=== YOUR OBJECTIVE ===
From the data that follows, copy every line with the string "OLLUCO".

─── EXERCISE DATA ───

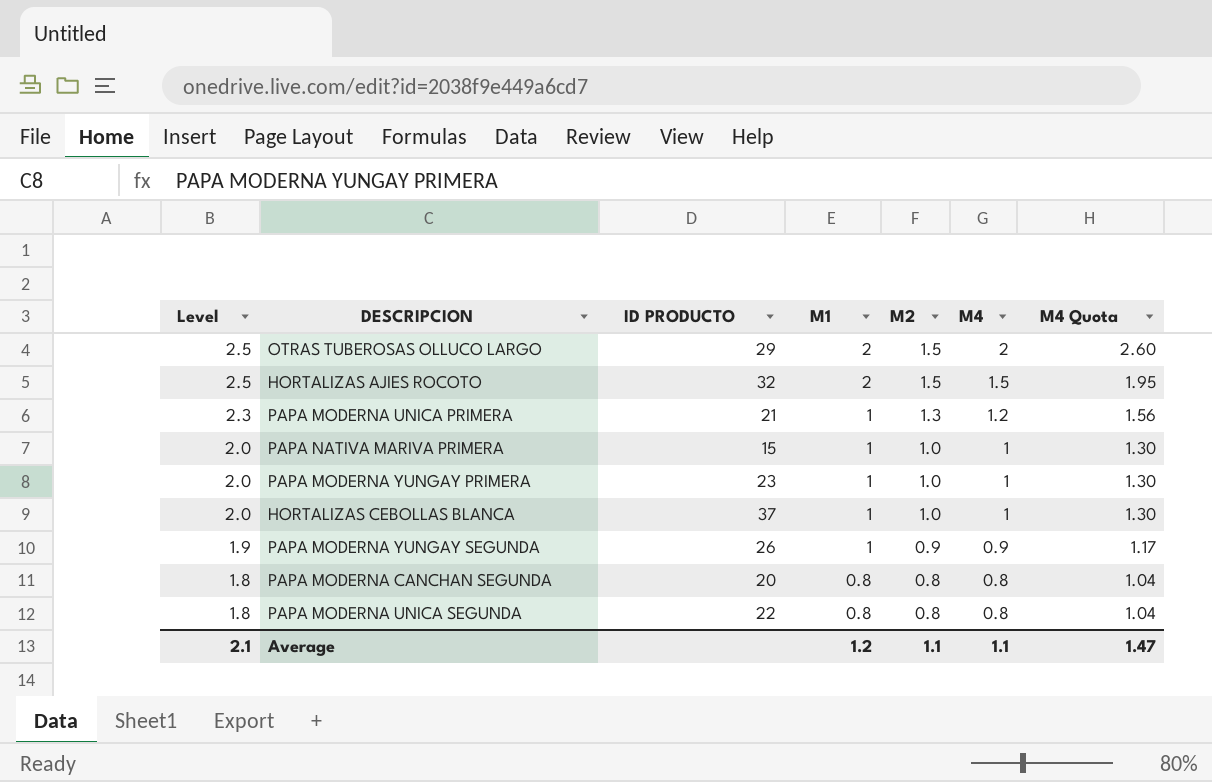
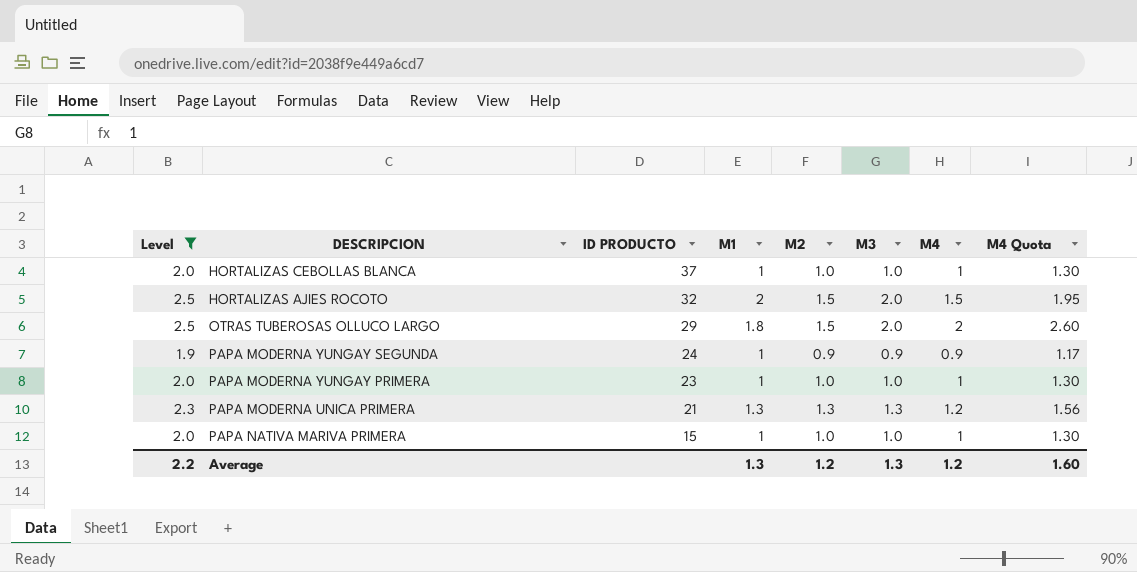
filter: none -> Level != 1.8
row order: Level descending -> ID PRODUCTO descending
column M3 | position: none -> 6
OTRAS TUBEROSAS OLLUCO LARGO | M1: 2 -> 1.8
PAPA MODERNA YUNGAY SEGUNDA | ID PRODUCTO: 26 -> 24
PAPA MODERNA UNICA PRIMERA | M1: 1 -> 1.3
Average | Level: 2.1 -> 2.2
Average | M1: 1.2 -> 1.3
Average | M2: 1.1 -> 1.2
Average | M4: 1.1 -> 1.2
Average | M4 Quota: 1.47 -> 1.60

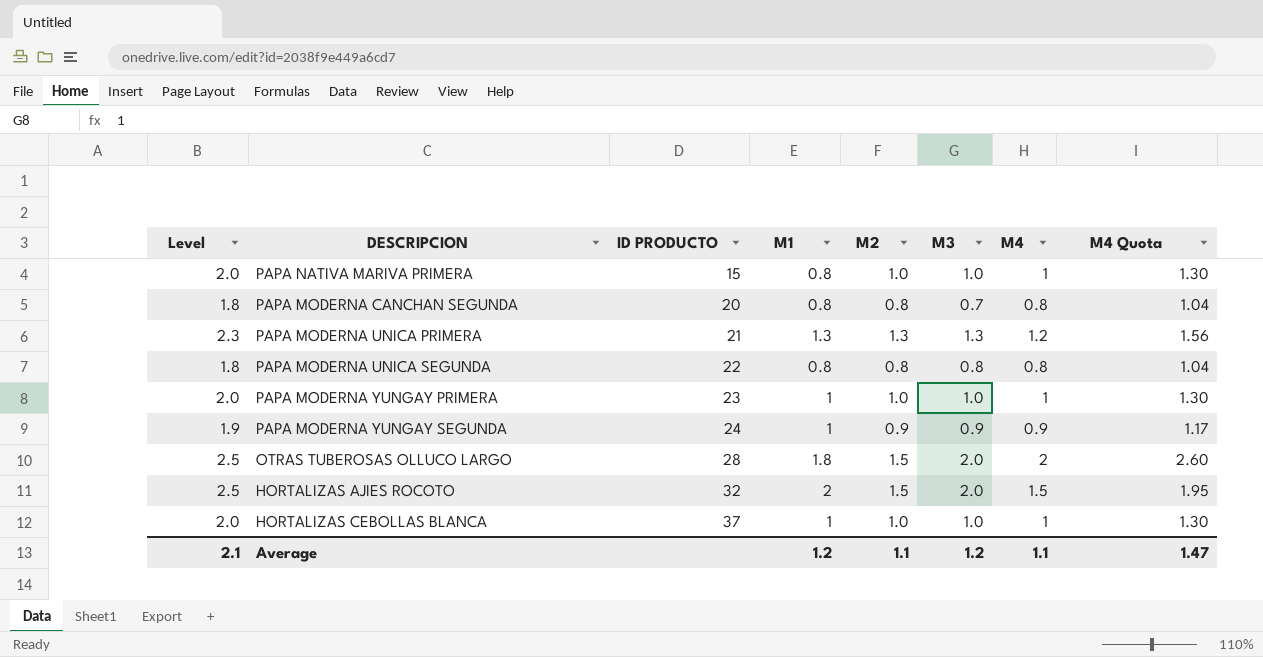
filter: Level != 1.8 -> none
row order: ID PRODUCTO descending -> ID PRODUCTO ascending
PAPA NATIVA MARIVA PRIMERA | M1: 1 -> 0.8
OTRAS TUBEROSAS OLLUCO LARGO | ID PRODUCTO: 29 -> 28
Average | Level: 2.2 -> 2.1
Average | M1: 1.3 -> 1.2
Average | M2: 1.2 -> 1.1
Average | M3: 1.3 -> 1.2
Average | M4: 1.2 -> 1.1
Average | M4 Quota: 1.60 -> 1.47

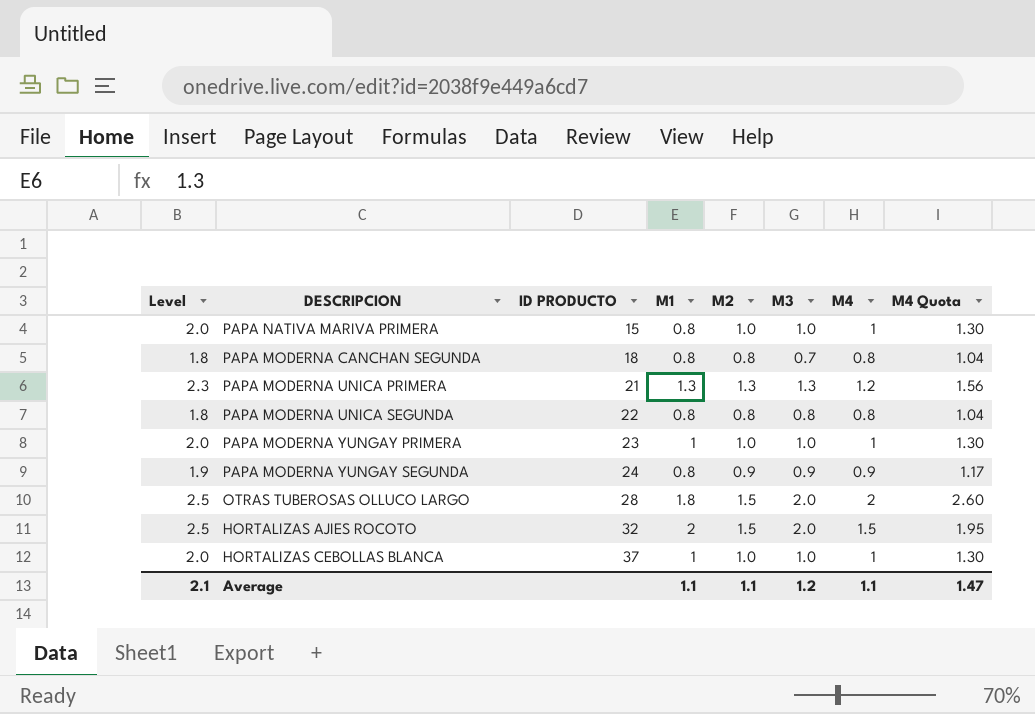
PAPA MODERNA CANCHAN SEGUNDA | ID PRODUCTO: 20 -> 18
PAPA MODERNA YUNGAY SEGUNDA | M1: 1 -> 0.8
Average | M1: 1.2 -> 1.1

───

=== ANSWER SECTION ===
OTRAS TUBEROSAS OLLUCO LARGO | M1: 2 -> 1.8
OTRAS TUBEROSAS OLLUCO LARGO | ID PRODUCTO: 29 -> 28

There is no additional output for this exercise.